For each line of the data below that contains "become", return that line.
§
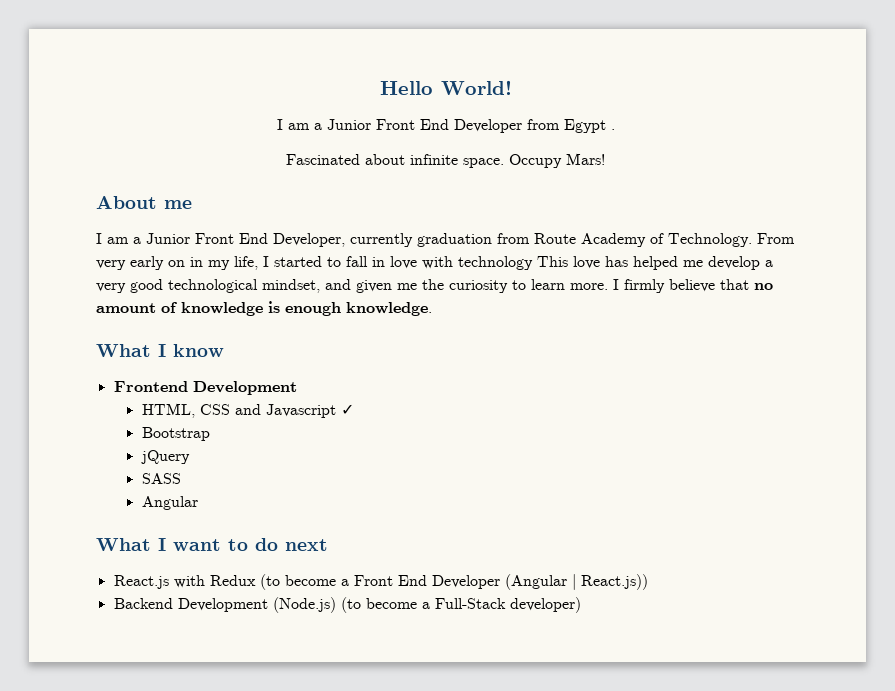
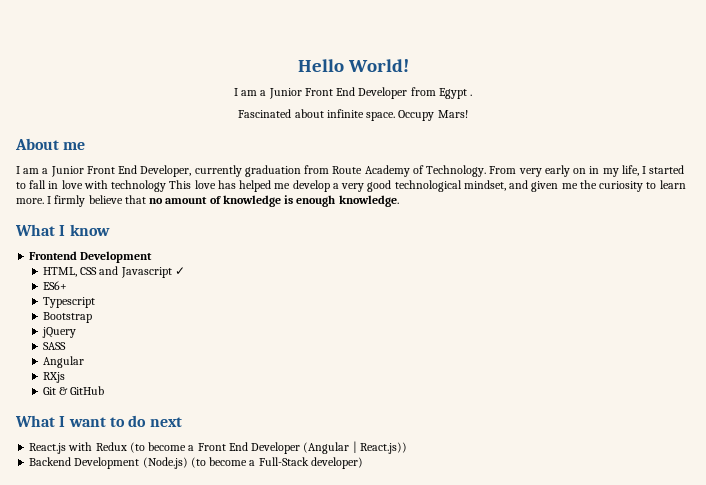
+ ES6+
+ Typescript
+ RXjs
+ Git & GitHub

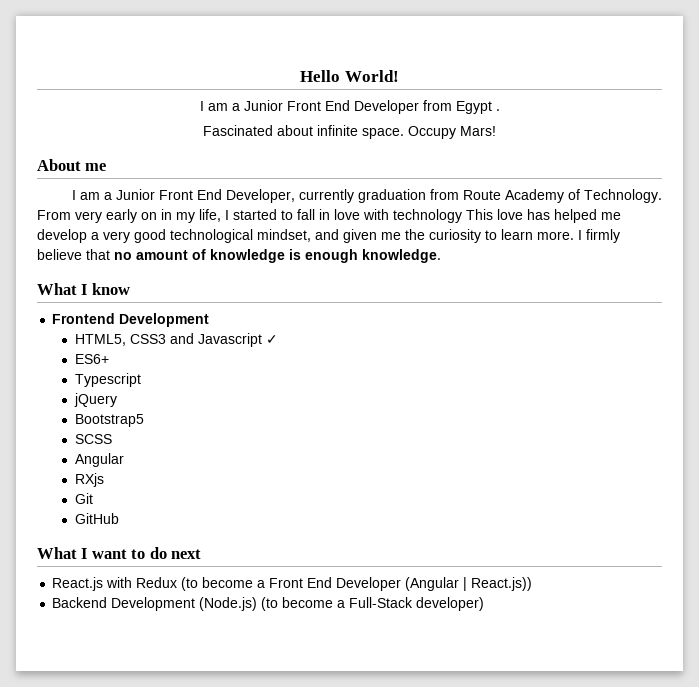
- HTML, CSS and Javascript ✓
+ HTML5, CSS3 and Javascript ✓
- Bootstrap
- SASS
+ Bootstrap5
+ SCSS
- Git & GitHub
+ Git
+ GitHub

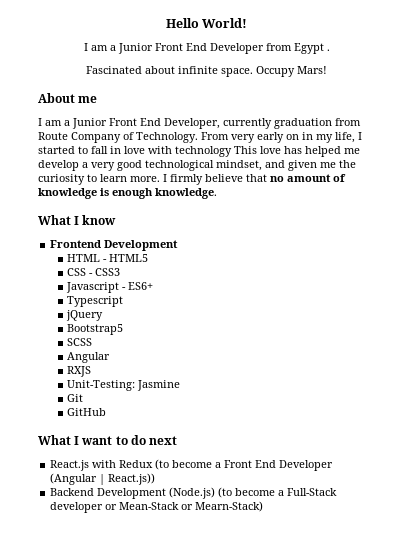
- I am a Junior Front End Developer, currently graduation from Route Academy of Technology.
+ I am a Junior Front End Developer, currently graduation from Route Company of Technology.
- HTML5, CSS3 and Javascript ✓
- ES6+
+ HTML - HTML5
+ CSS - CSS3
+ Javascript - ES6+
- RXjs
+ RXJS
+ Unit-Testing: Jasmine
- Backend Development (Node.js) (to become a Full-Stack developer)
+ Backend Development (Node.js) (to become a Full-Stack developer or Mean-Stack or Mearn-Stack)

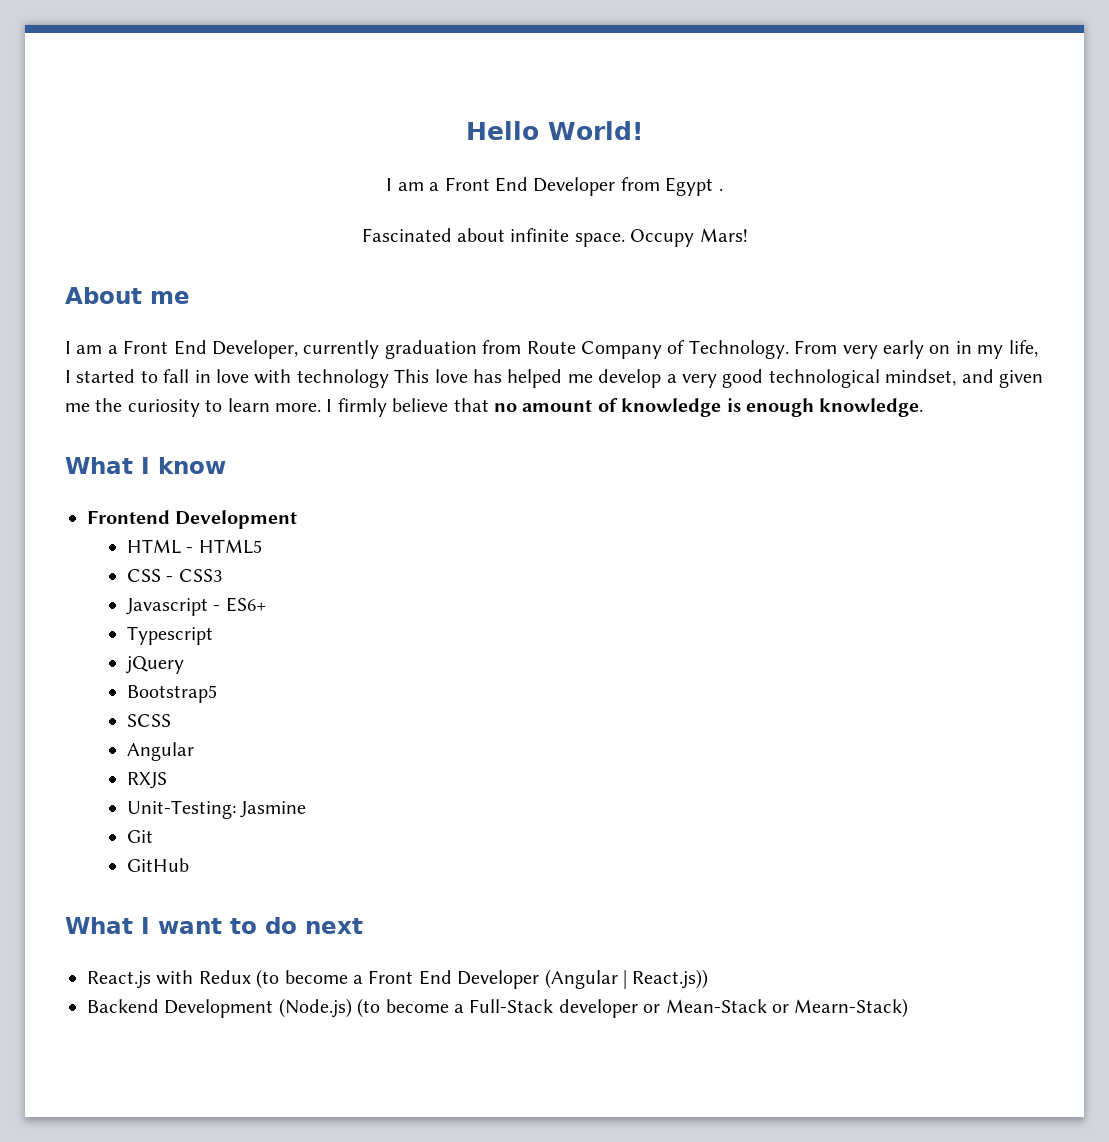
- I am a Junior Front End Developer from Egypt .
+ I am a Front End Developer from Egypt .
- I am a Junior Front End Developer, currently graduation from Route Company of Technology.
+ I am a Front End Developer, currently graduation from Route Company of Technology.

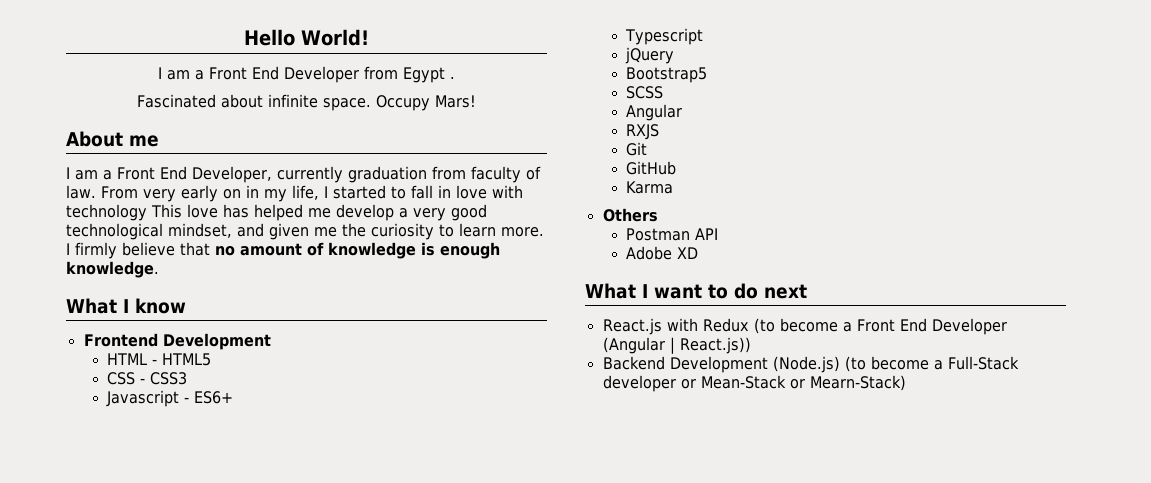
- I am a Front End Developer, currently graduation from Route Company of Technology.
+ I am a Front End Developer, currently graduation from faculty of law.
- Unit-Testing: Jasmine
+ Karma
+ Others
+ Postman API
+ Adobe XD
§
**Response to the exercise**
- Backend Development (Node.js) (to become a Full-Stack developer)
+ Backend Development (Node.js) (to become a Full-Stack developer or Mean-Stack or Mearn-Stack)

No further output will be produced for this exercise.